▽

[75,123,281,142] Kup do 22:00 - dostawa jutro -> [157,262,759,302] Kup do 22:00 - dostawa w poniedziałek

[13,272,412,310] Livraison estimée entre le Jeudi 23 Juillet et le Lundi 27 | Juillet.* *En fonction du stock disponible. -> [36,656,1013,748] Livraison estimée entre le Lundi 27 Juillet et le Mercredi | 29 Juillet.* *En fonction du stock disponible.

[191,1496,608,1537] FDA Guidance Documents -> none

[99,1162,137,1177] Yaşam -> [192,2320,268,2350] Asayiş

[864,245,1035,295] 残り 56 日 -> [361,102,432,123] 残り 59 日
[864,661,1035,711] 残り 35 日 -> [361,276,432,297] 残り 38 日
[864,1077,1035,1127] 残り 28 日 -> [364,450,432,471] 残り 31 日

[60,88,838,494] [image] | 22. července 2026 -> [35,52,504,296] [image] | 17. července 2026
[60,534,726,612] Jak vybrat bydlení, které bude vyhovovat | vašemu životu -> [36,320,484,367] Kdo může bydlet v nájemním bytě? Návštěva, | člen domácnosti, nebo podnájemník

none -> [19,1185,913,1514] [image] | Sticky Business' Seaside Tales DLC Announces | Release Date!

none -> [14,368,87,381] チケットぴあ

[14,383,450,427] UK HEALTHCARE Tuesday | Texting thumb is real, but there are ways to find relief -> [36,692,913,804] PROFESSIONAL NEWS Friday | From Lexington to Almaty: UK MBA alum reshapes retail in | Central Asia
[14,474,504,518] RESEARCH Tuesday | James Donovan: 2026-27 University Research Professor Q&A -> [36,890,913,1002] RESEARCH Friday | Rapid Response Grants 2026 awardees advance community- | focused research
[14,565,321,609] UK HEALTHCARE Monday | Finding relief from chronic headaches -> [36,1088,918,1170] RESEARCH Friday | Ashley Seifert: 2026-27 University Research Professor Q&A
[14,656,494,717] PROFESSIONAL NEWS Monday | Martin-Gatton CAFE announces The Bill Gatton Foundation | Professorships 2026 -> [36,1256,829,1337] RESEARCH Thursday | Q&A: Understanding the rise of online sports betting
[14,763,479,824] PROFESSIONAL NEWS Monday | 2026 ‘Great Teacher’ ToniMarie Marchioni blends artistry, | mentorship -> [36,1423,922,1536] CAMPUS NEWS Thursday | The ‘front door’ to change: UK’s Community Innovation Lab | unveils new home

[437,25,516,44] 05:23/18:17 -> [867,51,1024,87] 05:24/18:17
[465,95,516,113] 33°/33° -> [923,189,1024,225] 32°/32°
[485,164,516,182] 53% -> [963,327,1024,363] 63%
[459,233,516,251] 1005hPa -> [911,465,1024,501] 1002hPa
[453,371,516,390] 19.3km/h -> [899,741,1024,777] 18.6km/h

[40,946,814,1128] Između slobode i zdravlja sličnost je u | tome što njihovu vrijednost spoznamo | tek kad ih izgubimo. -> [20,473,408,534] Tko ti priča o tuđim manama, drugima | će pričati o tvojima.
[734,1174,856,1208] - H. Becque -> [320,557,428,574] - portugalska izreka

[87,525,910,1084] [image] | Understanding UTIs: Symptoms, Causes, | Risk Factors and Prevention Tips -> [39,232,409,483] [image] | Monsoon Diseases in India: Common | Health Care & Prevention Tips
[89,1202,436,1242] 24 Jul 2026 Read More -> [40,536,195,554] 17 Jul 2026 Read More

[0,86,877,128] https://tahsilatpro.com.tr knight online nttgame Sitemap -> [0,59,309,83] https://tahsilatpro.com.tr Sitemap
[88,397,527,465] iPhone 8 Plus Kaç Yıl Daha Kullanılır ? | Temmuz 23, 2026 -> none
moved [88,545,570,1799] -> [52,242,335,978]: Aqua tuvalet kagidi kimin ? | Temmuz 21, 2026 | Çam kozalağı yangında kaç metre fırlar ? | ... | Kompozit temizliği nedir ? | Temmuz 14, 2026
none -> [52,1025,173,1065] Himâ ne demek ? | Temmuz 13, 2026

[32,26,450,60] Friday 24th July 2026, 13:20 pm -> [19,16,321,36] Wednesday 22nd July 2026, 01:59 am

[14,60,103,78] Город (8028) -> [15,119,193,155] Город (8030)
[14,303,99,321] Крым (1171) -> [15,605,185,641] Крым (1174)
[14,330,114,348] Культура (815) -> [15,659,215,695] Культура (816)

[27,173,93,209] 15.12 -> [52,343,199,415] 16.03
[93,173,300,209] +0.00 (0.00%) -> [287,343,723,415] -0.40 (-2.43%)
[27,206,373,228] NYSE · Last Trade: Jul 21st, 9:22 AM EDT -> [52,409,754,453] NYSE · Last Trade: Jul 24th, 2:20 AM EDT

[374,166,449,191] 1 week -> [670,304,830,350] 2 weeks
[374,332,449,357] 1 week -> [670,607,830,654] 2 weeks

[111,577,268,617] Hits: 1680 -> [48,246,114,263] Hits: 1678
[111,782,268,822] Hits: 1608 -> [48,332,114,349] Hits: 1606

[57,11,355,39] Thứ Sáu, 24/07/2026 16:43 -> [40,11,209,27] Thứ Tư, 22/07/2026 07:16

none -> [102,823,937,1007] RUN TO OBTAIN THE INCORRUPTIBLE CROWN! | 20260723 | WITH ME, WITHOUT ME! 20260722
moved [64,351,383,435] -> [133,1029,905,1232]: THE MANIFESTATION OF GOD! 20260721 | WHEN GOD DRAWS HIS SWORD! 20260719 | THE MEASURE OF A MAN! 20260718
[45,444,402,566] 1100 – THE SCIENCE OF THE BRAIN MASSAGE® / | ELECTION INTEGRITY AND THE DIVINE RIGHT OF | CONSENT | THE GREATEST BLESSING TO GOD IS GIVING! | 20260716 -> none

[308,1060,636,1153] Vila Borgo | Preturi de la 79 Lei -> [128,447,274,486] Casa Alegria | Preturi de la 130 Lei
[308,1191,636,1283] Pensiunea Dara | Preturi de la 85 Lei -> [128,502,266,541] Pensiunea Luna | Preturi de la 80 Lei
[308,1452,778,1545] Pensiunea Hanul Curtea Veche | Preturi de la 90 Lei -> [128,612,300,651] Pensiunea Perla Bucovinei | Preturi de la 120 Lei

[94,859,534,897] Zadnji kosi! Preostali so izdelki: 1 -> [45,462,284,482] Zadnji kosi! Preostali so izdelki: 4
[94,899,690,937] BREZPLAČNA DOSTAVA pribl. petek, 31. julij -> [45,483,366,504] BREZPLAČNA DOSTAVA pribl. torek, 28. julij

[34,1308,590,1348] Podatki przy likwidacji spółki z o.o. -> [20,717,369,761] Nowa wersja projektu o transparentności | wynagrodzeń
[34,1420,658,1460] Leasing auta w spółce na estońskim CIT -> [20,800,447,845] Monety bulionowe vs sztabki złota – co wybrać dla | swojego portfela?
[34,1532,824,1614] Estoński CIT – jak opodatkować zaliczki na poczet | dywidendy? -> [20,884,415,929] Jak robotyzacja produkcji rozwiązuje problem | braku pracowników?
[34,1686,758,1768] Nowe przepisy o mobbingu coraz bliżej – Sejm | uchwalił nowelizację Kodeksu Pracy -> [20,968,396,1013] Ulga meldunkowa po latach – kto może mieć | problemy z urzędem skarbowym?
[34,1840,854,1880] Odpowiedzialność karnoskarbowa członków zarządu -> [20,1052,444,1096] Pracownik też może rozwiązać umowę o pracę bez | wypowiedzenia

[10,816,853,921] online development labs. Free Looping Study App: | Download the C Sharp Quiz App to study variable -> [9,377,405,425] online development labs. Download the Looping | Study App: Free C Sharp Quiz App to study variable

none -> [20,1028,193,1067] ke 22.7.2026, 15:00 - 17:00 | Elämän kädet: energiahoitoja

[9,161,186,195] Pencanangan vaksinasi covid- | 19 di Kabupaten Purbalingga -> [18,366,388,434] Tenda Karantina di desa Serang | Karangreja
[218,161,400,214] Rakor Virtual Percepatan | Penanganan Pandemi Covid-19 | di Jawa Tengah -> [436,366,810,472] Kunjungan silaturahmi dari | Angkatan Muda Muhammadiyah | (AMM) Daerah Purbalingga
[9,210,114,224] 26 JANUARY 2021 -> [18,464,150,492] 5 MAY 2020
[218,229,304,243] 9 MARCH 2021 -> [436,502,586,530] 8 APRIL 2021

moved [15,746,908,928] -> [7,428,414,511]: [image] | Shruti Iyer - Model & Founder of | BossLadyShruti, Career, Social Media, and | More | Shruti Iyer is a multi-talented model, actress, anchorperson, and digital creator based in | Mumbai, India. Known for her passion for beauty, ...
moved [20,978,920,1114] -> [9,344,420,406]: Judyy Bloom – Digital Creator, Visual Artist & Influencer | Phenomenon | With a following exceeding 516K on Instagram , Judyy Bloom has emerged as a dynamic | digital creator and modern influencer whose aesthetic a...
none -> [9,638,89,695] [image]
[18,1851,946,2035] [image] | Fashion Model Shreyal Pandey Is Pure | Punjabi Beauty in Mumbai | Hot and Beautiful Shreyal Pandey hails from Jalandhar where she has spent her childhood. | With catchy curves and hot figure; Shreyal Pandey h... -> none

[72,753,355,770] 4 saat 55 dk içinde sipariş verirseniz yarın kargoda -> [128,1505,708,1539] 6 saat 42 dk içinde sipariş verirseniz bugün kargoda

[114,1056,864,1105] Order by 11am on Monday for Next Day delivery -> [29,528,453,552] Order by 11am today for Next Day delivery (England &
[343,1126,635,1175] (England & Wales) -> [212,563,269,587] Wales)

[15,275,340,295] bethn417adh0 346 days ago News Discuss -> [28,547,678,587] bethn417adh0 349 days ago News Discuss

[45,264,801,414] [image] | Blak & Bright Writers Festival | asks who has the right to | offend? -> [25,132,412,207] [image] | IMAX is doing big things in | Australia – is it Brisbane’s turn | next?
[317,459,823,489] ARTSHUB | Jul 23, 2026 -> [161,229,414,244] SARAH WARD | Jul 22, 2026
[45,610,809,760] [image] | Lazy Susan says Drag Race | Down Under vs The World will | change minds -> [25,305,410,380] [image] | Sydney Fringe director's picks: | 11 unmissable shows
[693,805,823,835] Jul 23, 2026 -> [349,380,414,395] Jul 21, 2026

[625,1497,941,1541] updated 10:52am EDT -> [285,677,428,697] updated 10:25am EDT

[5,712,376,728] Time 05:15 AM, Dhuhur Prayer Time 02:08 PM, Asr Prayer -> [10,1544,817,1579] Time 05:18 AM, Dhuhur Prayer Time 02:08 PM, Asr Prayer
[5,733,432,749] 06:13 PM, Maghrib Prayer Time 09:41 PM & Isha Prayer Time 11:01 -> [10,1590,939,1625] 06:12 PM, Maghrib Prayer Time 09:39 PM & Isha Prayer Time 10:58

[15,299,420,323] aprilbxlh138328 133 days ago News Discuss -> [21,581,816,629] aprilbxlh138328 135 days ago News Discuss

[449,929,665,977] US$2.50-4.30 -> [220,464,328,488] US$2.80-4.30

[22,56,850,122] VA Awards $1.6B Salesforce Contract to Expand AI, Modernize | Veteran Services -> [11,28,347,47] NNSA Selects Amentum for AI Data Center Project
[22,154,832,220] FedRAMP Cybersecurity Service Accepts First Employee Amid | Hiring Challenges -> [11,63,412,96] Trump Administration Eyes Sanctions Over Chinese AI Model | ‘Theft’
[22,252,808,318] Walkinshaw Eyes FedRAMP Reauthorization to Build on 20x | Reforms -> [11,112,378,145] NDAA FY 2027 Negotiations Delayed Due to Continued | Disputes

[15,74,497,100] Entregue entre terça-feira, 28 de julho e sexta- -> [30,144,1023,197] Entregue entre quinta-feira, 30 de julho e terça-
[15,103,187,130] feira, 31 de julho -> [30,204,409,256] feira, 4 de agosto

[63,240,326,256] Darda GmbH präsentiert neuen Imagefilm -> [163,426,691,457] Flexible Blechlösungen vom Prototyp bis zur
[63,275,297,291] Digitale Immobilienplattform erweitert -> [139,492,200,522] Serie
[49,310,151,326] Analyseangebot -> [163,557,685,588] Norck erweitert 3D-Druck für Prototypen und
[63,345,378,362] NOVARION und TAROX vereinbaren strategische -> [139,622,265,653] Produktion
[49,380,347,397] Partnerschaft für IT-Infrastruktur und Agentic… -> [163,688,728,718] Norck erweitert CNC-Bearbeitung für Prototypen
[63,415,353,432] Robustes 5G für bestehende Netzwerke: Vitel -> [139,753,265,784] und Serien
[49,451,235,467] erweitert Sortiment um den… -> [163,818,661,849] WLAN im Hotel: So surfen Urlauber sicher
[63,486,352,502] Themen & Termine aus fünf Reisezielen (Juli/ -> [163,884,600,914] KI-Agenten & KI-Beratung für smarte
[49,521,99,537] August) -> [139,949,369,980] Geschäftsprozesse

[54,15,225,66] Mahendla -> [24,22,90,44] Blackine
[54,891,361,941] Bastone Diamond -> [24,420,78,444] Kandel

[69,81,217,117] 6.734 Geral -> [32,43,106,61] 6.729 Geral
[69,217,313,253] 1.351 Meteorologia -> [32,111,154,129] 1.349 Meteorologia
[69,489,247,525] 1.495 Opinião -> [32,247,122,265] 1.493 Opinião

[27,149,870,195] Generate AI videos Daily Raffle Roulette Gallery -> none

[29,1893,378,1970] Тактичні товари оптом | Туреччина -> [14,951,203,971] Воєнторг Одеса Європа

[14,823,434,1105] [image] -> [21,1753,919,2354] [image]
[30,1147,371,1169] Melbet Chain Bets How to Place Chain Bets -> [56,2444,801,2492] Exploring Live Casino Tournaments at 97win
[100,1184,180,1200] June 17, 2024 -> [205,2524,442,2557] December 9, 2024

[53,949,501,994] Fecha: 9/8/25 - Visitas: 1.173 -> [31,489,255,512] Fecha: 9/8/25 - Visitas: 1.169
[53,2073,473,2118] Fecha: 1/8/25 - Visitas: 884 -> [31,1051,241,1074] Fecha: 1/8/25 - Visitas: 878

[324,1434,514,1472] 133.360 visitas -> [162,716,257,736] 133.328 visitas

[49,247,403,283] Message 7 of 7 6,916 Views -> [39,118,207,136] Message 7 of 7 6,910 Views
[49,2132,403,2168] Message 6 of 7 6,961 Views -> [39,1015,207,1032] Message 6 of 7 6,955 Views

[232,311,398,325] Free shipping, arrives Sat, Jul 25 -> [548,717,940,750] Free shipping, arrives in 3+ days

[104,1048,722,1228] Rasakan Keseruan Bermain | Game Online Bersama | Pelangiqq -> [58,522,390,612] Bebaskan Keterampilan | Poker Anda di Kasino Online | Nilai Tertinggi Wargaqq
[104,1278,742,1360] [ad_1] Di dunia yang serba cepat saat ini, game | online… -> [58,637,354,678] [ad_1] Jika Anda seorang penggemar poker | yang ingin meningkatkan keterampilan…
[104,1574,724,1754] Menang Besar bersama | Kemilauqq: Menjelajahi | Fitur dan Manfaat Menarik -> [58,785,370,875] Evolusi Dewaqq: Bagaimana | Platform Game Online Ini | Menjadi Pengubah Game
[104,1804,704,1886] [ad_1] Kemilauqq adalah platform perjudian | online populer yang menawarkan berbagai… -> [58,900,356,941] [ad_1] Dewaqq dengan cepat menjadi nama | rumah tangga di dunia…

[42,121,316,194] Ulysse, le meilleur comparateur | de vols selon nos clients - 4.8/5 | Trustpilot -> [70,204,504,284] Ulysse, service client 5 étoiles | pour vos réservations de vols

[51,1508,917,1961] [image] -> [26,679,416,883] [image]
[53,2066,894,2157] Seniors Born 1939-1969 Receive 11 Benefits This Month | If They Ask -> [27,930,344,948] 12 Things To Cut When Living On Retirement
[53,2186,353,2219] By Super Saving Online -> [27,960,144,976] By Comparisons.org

△

▸ WHAT YOU HAVE TO DO: Your answer should be the lines of the listing above between the line holding "[42,121,316,194] Ulysse, le" and the line holding "[51,1508,917,1961] [image] ->", inclusive, restated word for word and alone.

▸ WRITTEN RESPONSE:
[42,121,316,194] Ulysse, le meilleur comparateur | de vols selon nos clients - 4.8/5 | Trustpilot -> [70,204,504,284] Ulysse, service client 5 étoiles | pour vos réservations de vols

[51,1508,917,1961] [image] -> [26,679,416,883] [image]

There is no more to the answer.